# Dominance?



## CloudClan (Jan 31, 2007)

Another article, with another respected author on canine behavior questioning the dominance theory. Canine Dominance: Is the Concept of the Alpha Dog Valid? | Psychology Today


----------



## k/c mom (Oct 9, 2004)

I remember reading a book by this guy many years ago and I wasn't impressed with him. In this article, he seems to be associating "alpha" with force and I never have thought of it that way. It doesn't have to involve force as he is suggesting in his last paragraph, partially quoted below. Seems like lots of so-called experts are spouting what the best training is for our dogs. I wonder how many of them know what the heck they are talking about. 

_"Perhaps it is time to revise our dog training and obedience concepts to something along the ideas proposed by advocates of Positive Training. In that view, controlling the dog's behavior is more a matter of controlling the things that a dog needs and wants, such as food and social interaction, rather than applying force to achieve what the science suggests is an unnatural dominance over the dog."_


----------



## jmm (Nov 23, 2004)

Sher,
The idea of dominance (the definition of it) implies force or aggression is used to take/maintain control. So if we are saying a person or dog is alpha within this theory of dominance, by definition that person/animal is using force. Here is the definition of alpha from dictionary.com

–adjective
8.
a.
(esp. of animals) having the highest rank of its sex in a dominance hierarchy: the alpha female.
b.
being the most prominent, talented, or aggressive person in a group: the alpha male of investment bankers.

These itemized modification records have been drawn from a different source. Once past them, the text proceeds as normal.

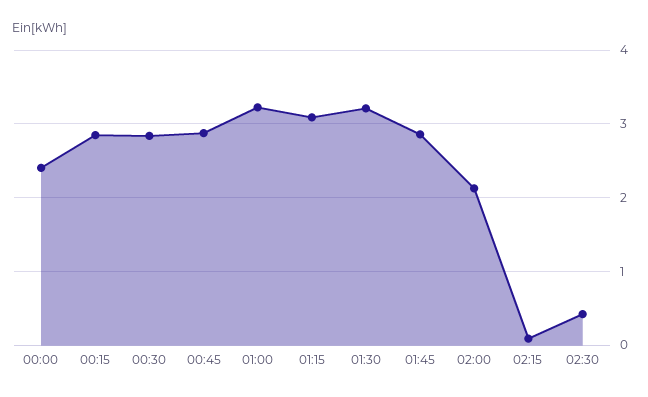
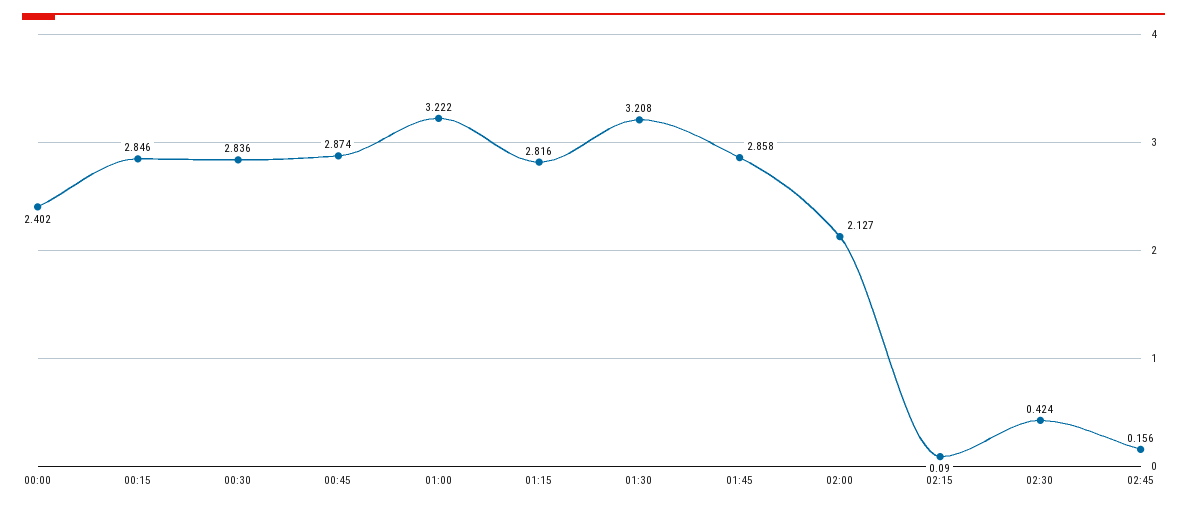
01:15: 3.1 -> 2.816
02:45: none -> 0.156

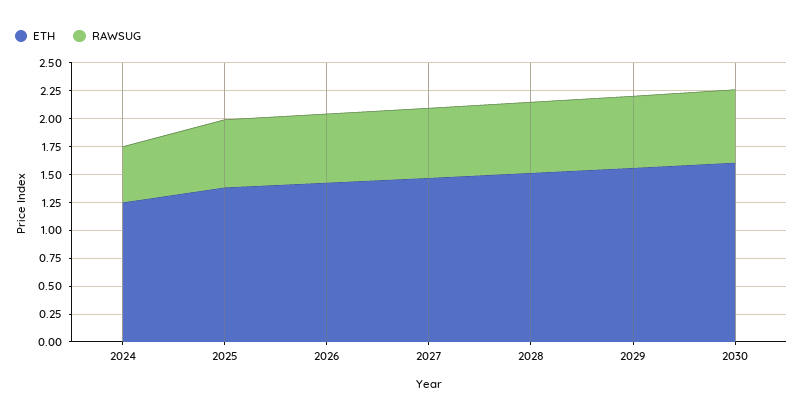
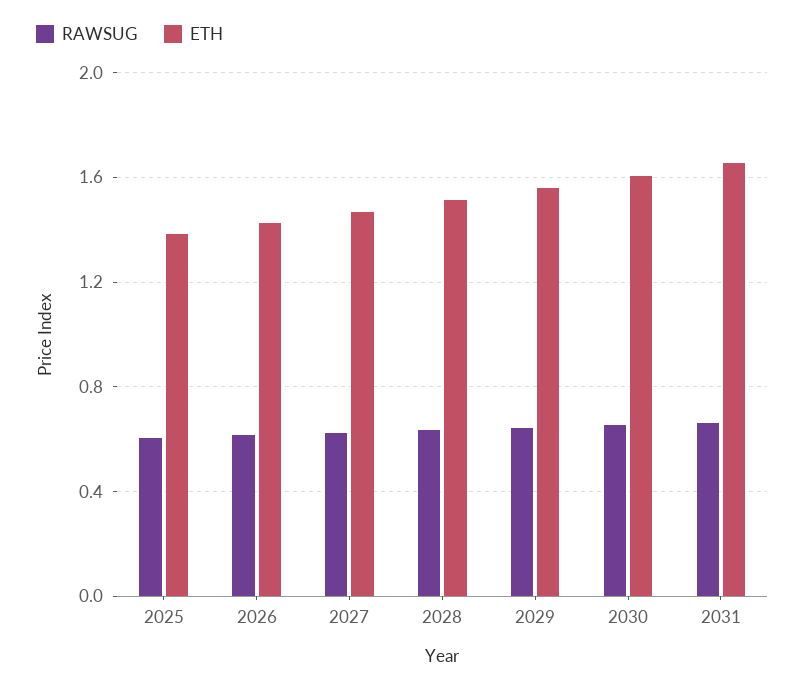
ETH, 2024: 1.25 -> none
RAWSUG, 2024: 0.5 -> none
RAWSUG, 2031: none -> 0.65
ETH, 2031: none -> 1.65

So while you may not view alpha in this manner, the people who are looking at scientific studies to make a commentary on dominance and alpha are utilizing the above definitions.


----------



## k/c mom (Oct 9, 2004)

jmm said:


> Sher,
> The idea of dominance (the definition of it) implies force or aggression is used to take/maintain control. So if we are saying a person or dog is alpha within this theory of dominance, by definition that person/animal is using force. Here is the definition of alpha from dictionary.com
> 
> –adjective
> ...


I guess I don't like where he says "applying force" and the range of actions that could entail .. I just have a bad attitude about that guy for some reason!


----------



## CloudClan (Jan 31, 2007)

k/c mom said:


> I guess I don't like where he says "applying force" and the range of actions that could entail .. I just have a bad attitude about that guy for some reason!

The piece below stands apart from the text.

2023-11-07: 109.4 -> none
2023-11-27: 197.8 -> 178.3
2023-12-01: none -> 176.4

I'm confused as to why you don't like his choice of words here. He is not advocating applying force. He is talking about how trainers who use methods such as "alpha rolls" are applying force in a desire to seek dominance which is an outdated and debunked theory of how human and canine interactions should be managed. 

Here is the quote from the article: 
_Perhaps it is time to revise our dog training and obedience concepts to something along the ideas proposed by advocates of Positive Training. In that view, controlling the dog's behavior is more a matter of controlling the things that a dog needs and wants, such as food and social interaction, *rather than applying force* to achieve what the science suggests is an unnatural dominance over the dog. If you manage and dispense important resources, the dog will respond to you out of self interest. _

I read his book about dog intelligence years back. I was not entirely convinced by what he had to say in that book. But I do think he is on the right track in this article. I found this article in a link posted by Pat Miller. Of course, I have a lot of respect for her. She was sharing it by way of demonstrating that yet another voice in the canine academic literature has come to the conclusion that dominance theory is a fallacy.


----------



## jmm (Nov 23, 2004)

k/c mom said:


> I guess I don't like where he says "applying force" and the range of actions that could entail .. I just have a bad attitude about that guy for some reason!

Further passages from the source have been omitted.